The Internet of Things (IoT) is changing how businesses run through sensors, other edge devices and infrastructure. Enterprises are facing a significant problem safeguarding data throughout the IoT platform. Blockchain assists in fighting security breaches in an IoT system. It is a distributed ledger technology that combines with IoT and enables server-to-server trades.
A set of activities or events recorded in a database and validated by several sources is entered into a shared ledger and distributed among all servers. IoT and blockchain work together to provide several potential advantages, including the ability for smart devices to operate independently without a centralized authority. Additionally, it can keep track of how devices connect.
Despite being an architectural boon, the distributed nature of the blockchain is a challenge for IoT platforms. IoT relies on centralized client-server architecture and developing an independent IoT platform will secure compatibility with a blockchain network. However, it can be tough to configure IoT sensors to manage processing and data storage.
While IoT has many real world applications, several industries, including banking, financial services, automotive and agriculture, have blended blockchain with IoT. This has also been applied to supply chains, logistics, smart devices and a relatively new application called a smart contract. Smart contracts are theoretical and technological rules and policies coded within the blockchain ecosystem to regulate transactional agreements housed on a blockchain network.
Smart contracts use blockchains to manage contracts when specific conditions are met. This enables a smart device to operate independently of a centralized system. This use of blockchain technology allows businesses to regulate the data on smart objects in an IoT system. It reduces the cost of data transmission and device management, and minimizes the risks linked to data management as the system is not exposed to cyberattacks.

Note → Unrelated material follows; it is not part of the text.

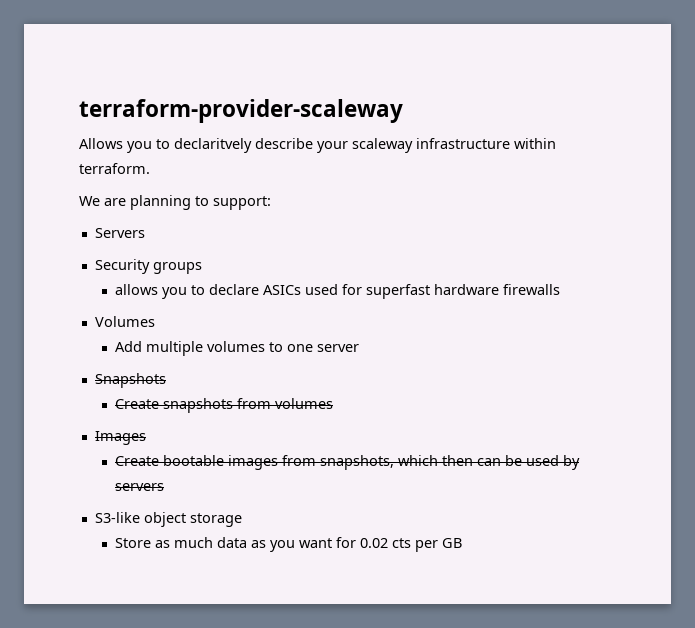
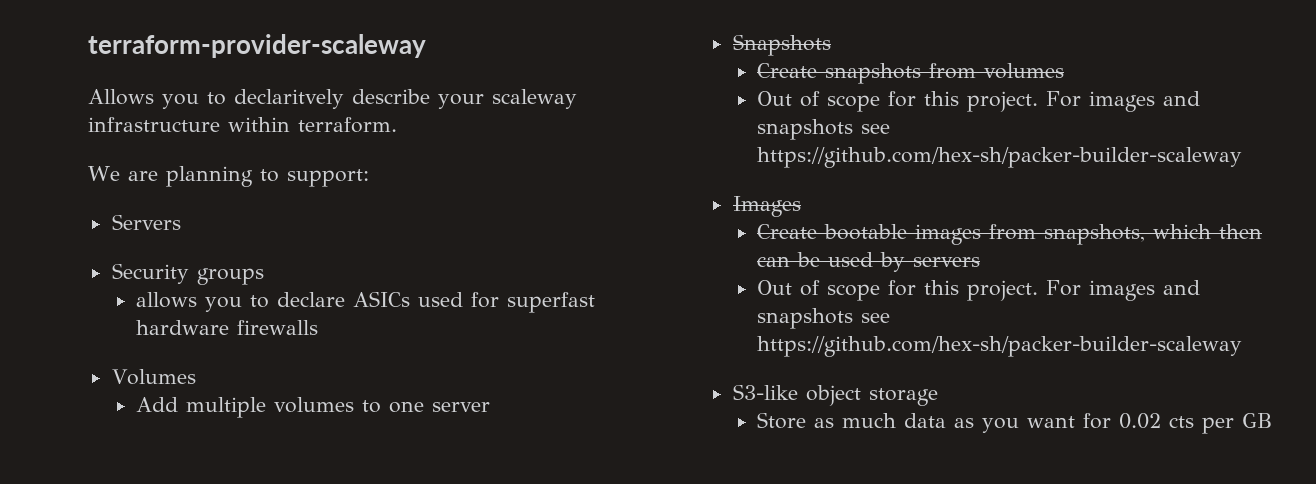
(334, 403) none -> [757,91,1201,112] [757,119,891,140] [757,147,1243,168] // Out of scope for this project. For images and snapshots see https://github.com/hex-sh/packer-builder-scaleway
(165, 487) none -> [757,280,1201,301] [757,308,891,329] [757,336,1243,357] // Out of scope for this project. For images and snapshots see https://github.com/hex-sh/packer-builder-scaleway

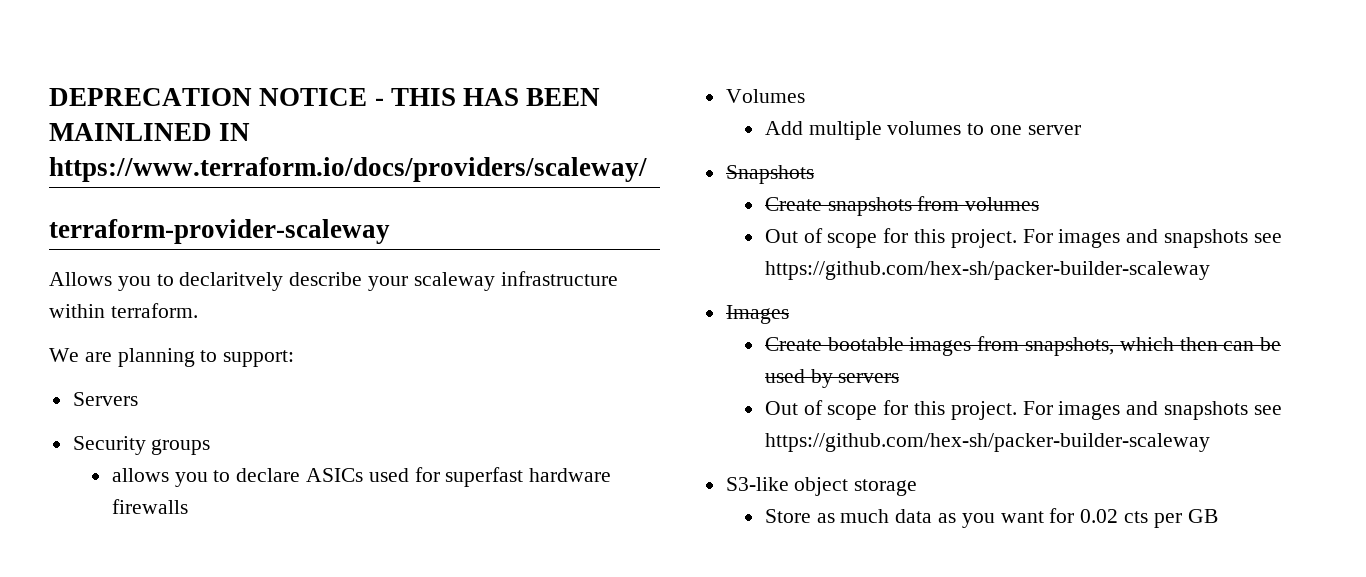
(88, 46) none -> [49,88,601,106] [49,123,251,141] [49,157,647,182] DEPRECATION NOTICE - THIS HAS BEEN MAINLINED IN https://www.terraform.io/docs/providers/scaleway/ //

IoT and blockchain can be linked in the supply chain to optimize quality control. For example, wine and other perishable foods are frequently exposed to variable temperatures and light exposures as they move through shipping and warehousing networks. Combining IoT and blockchain can help us capture the process followed by these commodities from producer to retailer. Location and temperature data can be gathered and recorded on the blockchain, making it possible to check the history of the product as it moves through the supply chain.

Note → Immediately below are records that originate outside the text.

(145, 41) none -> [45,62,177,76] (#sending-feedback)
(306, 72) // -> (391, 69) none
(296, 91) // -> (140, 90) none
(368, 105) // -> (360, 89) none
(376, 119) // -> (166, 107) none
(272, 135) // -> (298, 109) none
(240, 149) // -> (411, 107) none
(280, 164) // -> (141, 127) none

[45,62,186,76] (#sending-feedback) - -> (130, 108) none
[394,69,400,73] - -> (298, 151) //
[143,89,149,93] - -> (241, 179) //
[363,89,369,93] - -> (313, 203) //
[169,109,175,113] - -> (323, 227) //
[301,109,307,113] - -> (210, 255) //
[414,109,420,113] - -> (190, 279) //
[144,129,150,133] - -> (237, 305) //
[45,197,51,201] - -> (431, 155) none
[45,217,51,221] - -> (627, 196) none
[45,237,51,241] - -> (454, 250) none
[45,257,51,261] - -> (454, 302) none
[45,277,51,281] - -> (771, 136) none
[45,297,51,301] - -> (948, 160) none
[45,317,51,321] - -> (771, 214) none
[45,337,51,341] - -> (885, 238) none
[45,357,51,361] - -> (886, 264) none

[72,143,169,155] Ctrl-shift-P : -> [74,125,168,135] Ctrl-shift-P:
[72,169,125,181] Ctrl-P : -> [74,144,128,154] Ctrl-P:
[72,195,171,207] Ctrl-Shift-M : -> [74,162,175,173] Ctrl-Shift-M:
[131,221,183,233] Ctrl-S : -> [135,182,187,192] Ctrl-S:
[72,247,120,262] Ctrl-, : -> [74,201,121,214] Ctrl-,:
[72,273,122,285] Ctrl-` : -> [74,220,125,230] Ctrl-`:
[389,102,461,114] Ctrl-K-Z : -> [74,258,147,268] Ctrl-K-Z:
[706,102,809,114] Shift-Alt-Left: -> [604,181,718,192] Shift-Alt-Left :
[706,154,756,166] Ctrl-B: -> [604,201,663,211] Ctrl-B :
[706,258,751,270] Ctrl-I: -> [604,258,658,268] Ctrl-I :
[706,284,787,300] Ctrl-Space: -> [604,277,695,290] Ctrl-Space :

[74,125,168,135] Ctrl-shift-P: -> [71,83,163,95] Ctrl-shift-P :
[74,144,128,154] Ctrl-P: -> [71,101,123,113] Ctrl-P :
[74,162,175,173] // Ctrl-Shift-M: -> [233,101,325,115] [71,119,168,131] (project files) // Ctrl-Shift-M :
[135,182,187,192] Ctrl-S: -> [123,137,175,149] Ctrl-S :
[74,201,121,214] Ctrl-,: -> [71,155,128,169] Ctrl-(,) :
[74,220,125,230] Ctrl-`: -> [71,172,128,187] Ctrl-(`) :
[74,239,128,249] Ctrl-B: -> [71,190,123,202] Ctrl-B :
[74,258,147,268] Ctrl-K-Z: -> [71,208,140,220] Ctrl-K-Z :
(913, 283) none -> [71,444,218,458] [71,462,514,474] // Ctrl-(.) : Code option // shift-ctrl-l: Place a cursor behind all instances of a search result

Blockchain maintains high security by using independent, distributed ledgers to verify and authorize protected device-generated data. Data analysis and storage are scattered over millions of devices in blockchain technology. As a result, unlike in the conventional model, the loss of one device, server or network will not impact the entire IoT platform. Often, a blockchain network’s stability will be close to fault tolerance, allowing the network to function even if certain nodes are unavailable.
Challenges Faced While Shifting IoT Networks to Blockchain Networks
The IoT–blockchain technology is yet to be widely accepted because of technical issues and practical difficulties. Edge network devices are currently unable to handle large volumes of data storage as retaining the blockchain on edge nodes is inefficient. Scalability and storage are two critical problems in blockchain systems.
Many IoT systems are easy targets for hackers because of poor access restrictions and client/server structures. Distributed denial of service (DDoS) is a type of mischievous attack. These attacks prevent connected devices from receiving regular traffic by overloading the target or nearby infrastructure with excessive internet data. Hackers target the edge network devices (such as routers and switches) rather than individual servers.
The vulnerability of the linked devices to DDoS attacks was highlighted by the IoT botnets Mirai and Hajime. With the multi-layer security structure of a blockchain, IoT devices and networks can be protected from botnet-directed DDoS attacks. In this design, a blockchain individually secures devices in a system with a participant-to-participant network.
For the IoT technology to flourish, its infrastructure must establish that it is secure, effective and durable. Before becoming a foundation of workplace technology, it must overcome these obstacles.